__WORK REQUIRED__
The response must consist of all the entries, duplicated without alteration.
(RECORDS)
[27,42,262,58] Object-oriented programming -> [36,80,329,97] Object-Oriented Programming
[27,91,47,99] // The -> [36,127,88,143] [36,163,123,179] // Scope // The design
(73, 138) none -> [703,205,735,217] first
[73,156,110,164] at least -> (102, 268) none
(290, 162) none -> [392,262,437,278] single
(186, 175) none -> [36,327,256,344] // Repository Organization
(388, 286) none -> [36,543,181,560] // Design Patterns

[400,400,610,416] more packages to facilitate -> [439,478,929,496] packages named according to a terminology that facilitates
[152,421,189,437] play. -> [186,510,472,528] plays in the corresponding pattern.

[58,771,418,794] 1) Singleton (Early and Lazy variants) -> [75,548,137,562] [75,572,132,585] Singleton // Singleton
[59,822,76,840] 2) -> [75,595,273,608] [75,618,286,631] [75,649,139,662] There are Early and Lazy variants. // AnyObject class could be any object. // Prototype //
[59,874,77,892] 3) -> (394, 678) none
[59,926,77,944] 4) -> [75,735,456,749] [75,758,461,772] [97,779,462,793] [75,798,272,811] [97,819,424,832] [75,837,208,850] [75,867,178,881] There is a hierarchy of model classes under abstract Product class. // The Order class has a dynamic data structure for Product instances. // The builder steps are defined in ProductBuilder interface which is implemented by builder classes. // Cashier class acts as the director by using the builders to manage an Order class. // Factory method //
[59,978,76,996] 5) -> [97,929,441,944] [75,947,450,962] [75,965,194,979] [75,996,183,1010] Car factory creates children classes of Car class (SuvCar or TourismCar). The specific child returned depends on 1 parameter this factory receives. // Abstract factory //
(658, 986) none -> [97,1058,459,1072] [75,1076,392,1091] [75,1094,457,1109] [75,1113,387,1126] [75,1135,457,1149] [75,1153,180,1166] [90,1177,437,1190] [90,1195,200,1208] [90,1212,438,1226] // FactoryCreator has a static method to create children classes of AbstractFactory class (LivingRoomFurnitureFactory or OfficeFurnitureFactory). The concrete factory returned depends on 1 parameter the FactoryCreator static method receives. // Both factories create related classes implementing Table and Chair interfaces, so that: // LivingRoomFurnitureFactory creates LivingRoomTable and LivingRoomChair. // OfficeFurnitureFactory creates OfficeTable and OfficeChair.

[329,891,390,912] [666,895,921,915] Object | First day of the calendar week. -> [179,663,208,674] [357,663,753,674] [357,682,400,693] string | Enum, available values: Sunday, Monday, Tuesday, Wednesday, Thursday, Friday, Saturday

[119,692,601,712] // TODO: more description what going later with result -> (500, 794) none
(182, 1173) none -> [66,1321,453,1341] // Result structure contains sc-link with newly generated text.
(End RECORDS)
__EXERCISE SOLUTION__
[27,42,262,58] Object-oriented programming -> [36,80,329,97] Object-Oriented Programming
[27,91,47,99] // The -> [36,127,88,143] [36,163,123,179] // Scope // The design
(73, 138) none -> [703,205,735,217] first
[73,156,110,164] at least -> (102, 268) none
(290, 162) none -> [392,262,437,278] single
(186, 175) none -> [36,327,256,344] // Repository Organization
(388, 286) none -> [36,543,181,560] // Design Patterns

[400,400,610,416] more packages to facilitate -> [439,478,929,496] packages named according to a terminology that facilitates
[152,421,189,437] play. -> [186,510,472,528] plays in the corresponding pattern.

[58,771,418,794] 1) Singleton (Early and Lazy variants) -> [75,548,137,562] [75,572,132,585] Singleton // Singleton
[59,822,76,840] 2) -> [75,595,273,608] [75,618,286,631] [75,649,139,662] There are Early and Lazy variants. // AnyObject class could be any object. // Prototype //
[59,874,77,892] 3) -> (394, 678) none
[59,926,77,944] 4) -> [75,735,456,749] [75,758,461,772] [97,779,462,793] [75,798,272,811] [97,819,424,832] [75,837,208,850] [75,867,178,881] There is a hierarchy of model classes under abstract Product class. // The Order class has a dynamic data structure for Product instances. // The builder steps are defined in ProductBuilder interface which is implemented by builder classes. // Cashier class acts as the director by using the builders to manage an Order class. // Factory method //
[59,978,76,996] 5) -> [97,929,441,944] [75,947,450,962] [75,965,194,979] [75,996,183,1010] Car factory creates children classes of Car class (SuvCar or TourismCar). The specific child returned depends on 1 parameter this factory receives. // Abstract factory //
(658, 986) none -> [97,1058,459,1072] [75,1076,392,1091] [75,1094,457,1109] [75,1113,387,1126] [75,1135,457,1149] [75,1153,180,1166] [90,1177,437,1190] [90,1195,200,1208] [90,1212,438,1226] // FactoryCreator has a static method to create children classes of AbstractFactory class (LivingRoomFurnitureFactory or OfficeFurnitureFactory). The concrete factory returned depends on 1 parameter the FactoryCreator static method receives. // Both factories create related classes implementing Table and Chair interfaces, so that: // LivingRoomFurnitureFactory creates LivingRoomTable and LivingRoomChair. // OfficeFurnitureFactory creates OfficeTable and OfficeChair.

[329,891,390,912] [666,895,921,915] Object | First day of the calendar week. -> [179,663,208,674] [357,663,753,674] [357,682,400,693] string | Enum, available values: Sunday, Monday, Tuesday, Wednesday, Thursday, Friday, Saturday

[119,692,601,712] // TODO: more description what going later with result -> (500, 794) none
(182, 1173) none -> [66,1321,453,1341] // Result structure contains sc-link with newly generated text.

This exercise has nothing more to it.